[Tfug] Small-ish (capacity + size) disk alternatives

Wed Jan 30 20:17:30 MST 2013

Hi Yan,

On 1/30/2013 6:58 PM, Yan wrote:
> Hi guys,
>
> E.g., John's mention of "685TB of data to a 40GB (drive)" as if that
>> was admirable.  Yet, that's just ~15,000 times the capacity of the
>> drive (suggesting each FLASH block is rated at ~15,000 erase cycles).
>>
>> Said another way, if you had 39GB of "executables" (i.e., data that
>> is never altered) on the drive, you might be limited to writing
>> ONLY ~15,000GB over the *life* of the drive.  An application that
>> wrote to the disk at 15MB/s would kill the drive in ~2 weeks! (!!)
>
> You're describing dynamic wear leveling, whereas I think pretty much any
> SSD worth its salt nowadays uses static wear leveling (see,
> http://thessdguy.com/how-controllers-maximize-ssd-life-better-wear-leveling/).
> Although
> for all I know, that might not apply to the smaller, cheaper ones.
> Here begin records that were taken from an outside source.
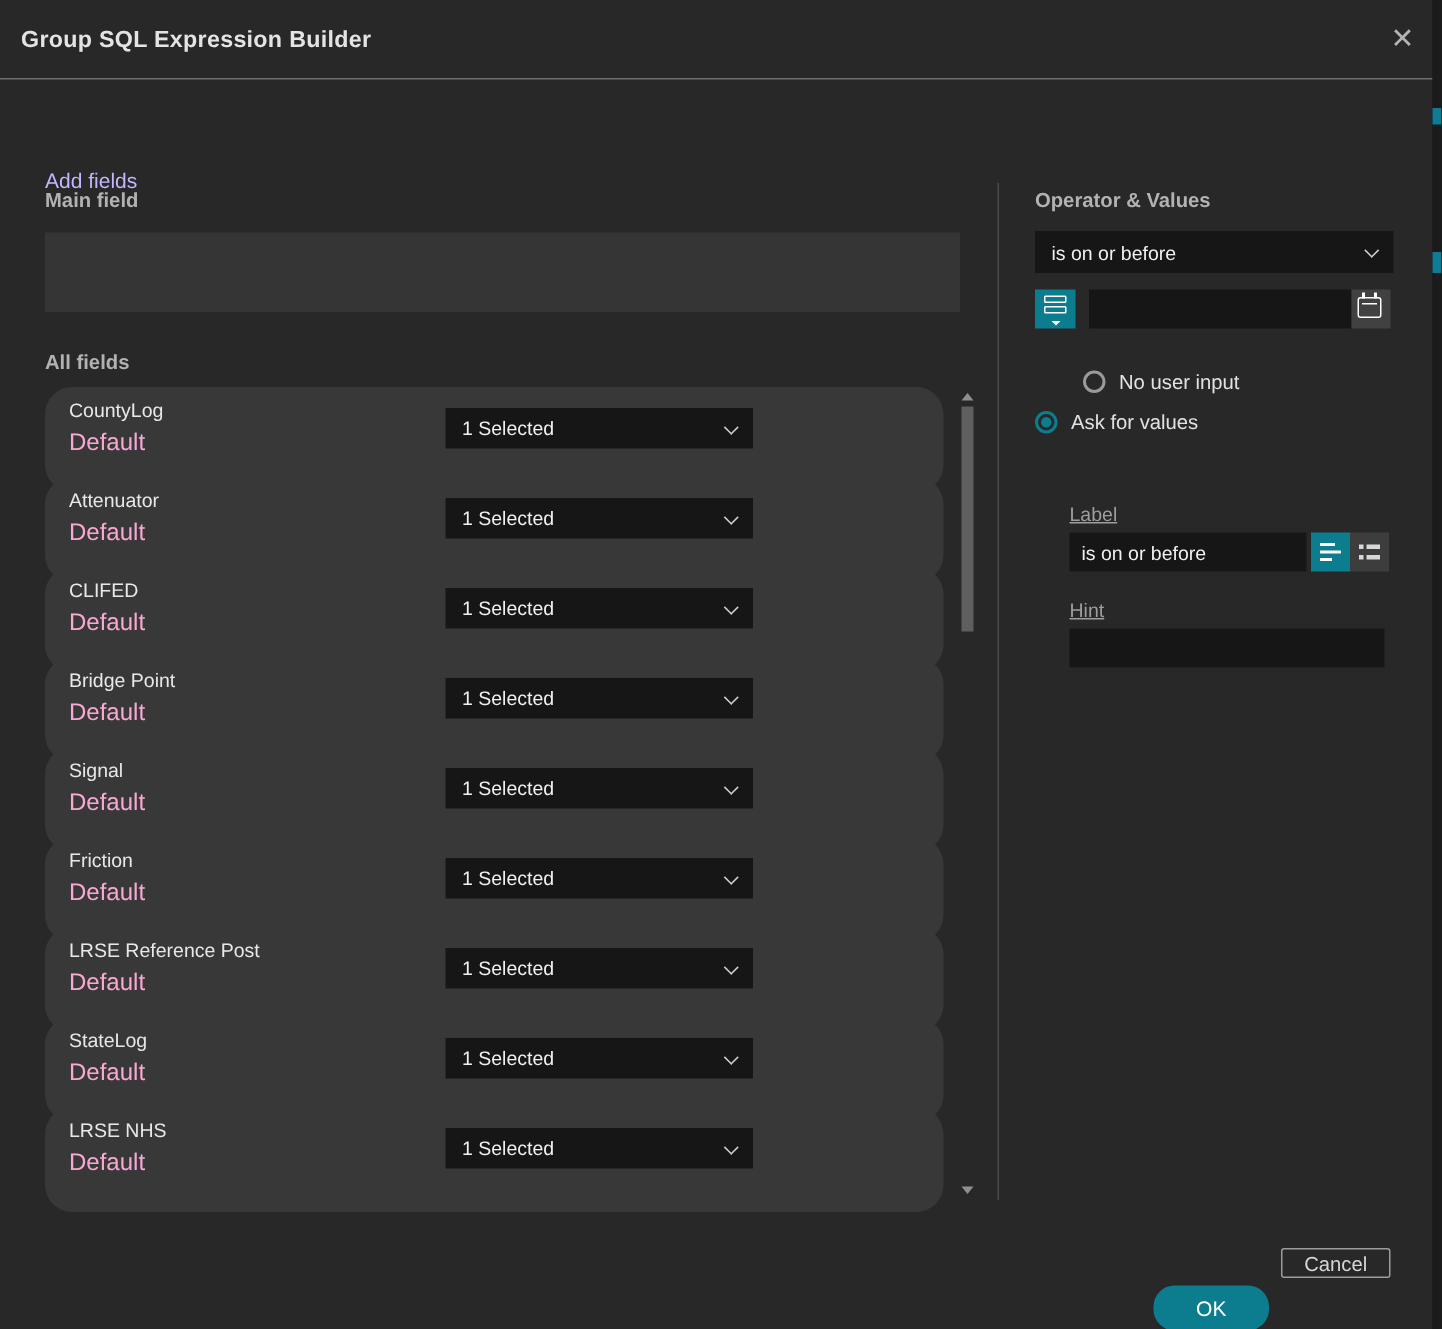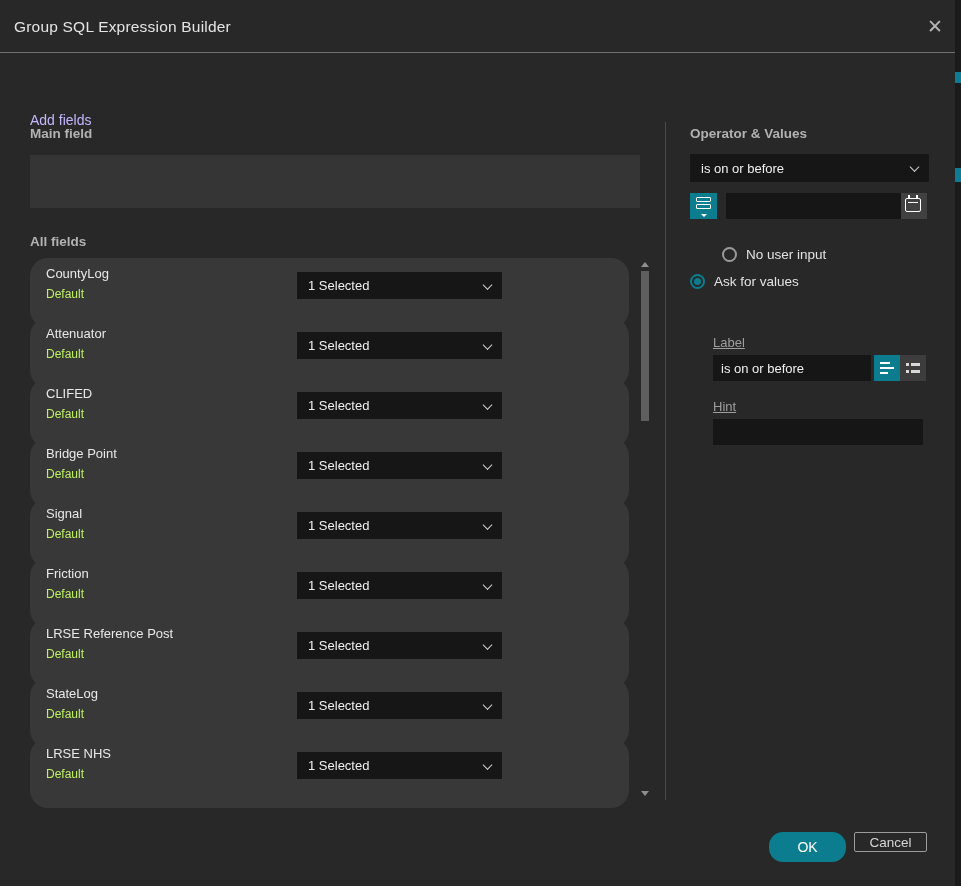"Group SQL Expression Builder" .title { font-weight: 400 -> 700 }
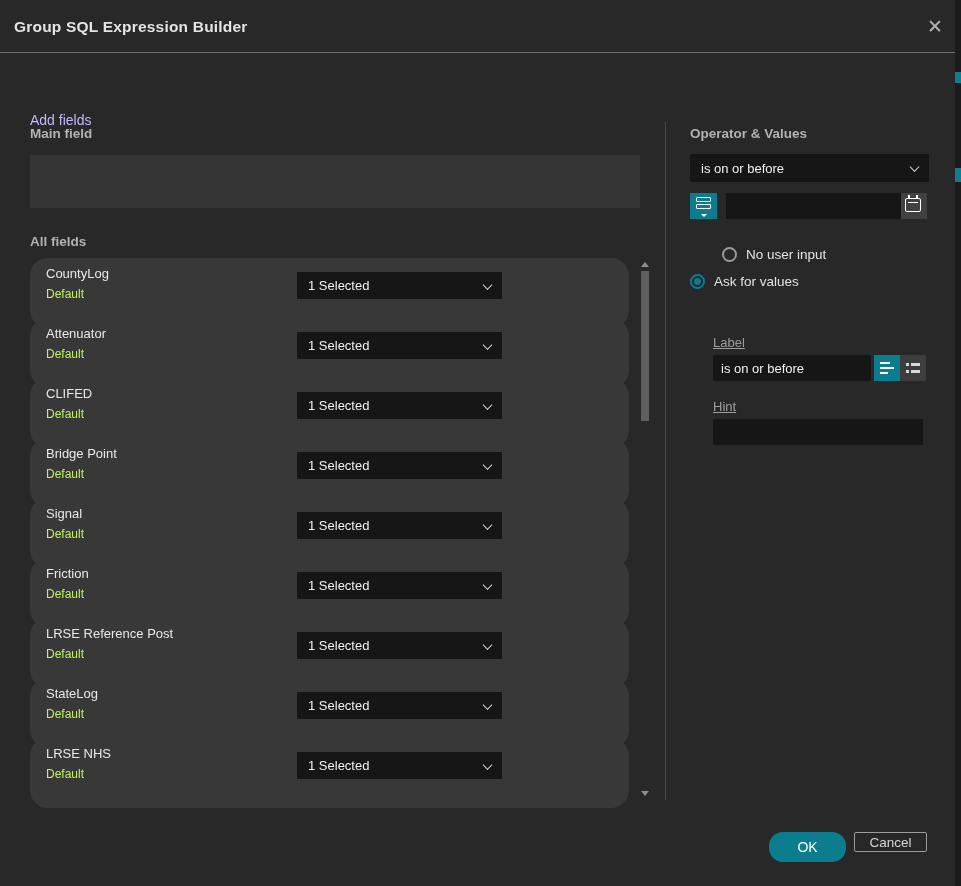"Default" .frow .fsub { color: #bef264 -> #f9a8d4; font-size: 12px -> 16px }
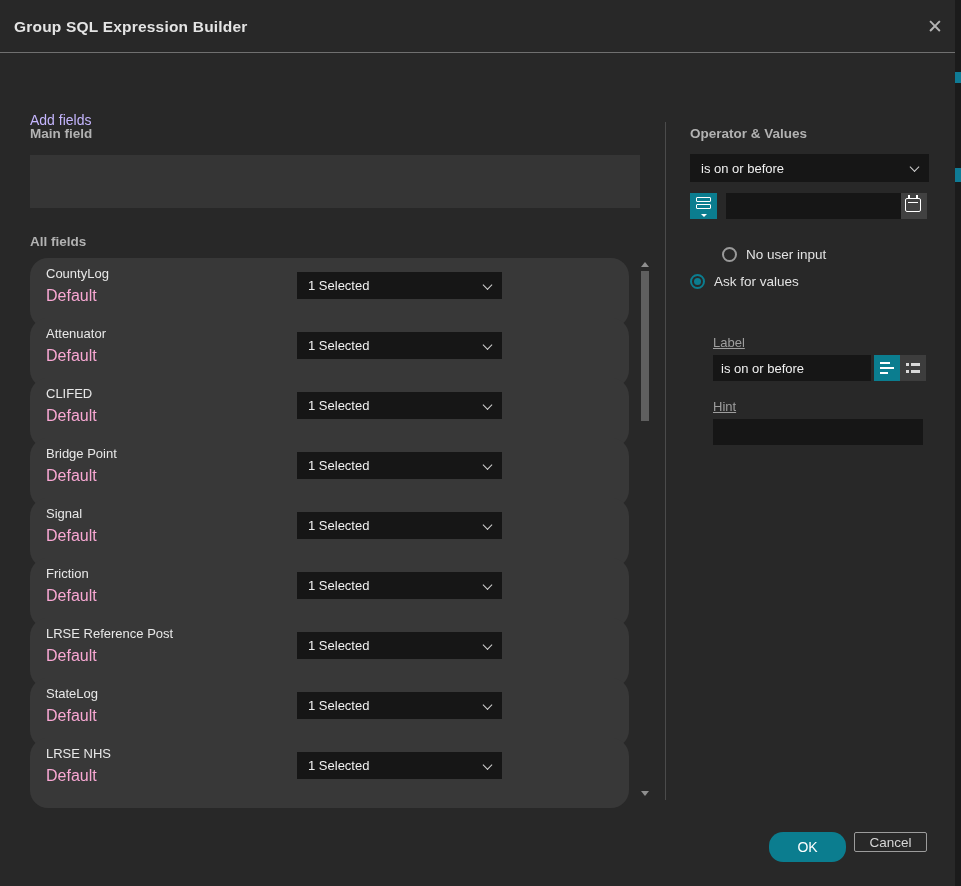"OK" .ok-btn { top: 832px -> 857px }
It doesn't matter.  Would you expect your traditional (magnetic)
disk to wear out once (15,000 * capacity) of data was written to it?
Imagine if *RAM* had a similar *inherent* limitation!

"I've got to get some new RAM for my machine... the old stuff is
so WORN that you can see the GROOVES cut in the dies!"  :>

And, the actual amount of "work" that you are calling on the drive
to do (measured in terms of bytes "written") can be considerably less
than that "15000 C" number!  E.g., I might want to update a single
byte per sector/cluster/FLASH block yet this "costs" as much (in
terms of endurance) as if I had rewritten the entire sector/block!

[This is why DBMS applications are so hard on SSD's -- because they
might update a small portion of a "record" yet the disk sees this
as an artificially "large" update -- due to its internal architecture]

As newer, multilevel processes become more commonplace, you'll see
densities go up -- and endurances go *down*!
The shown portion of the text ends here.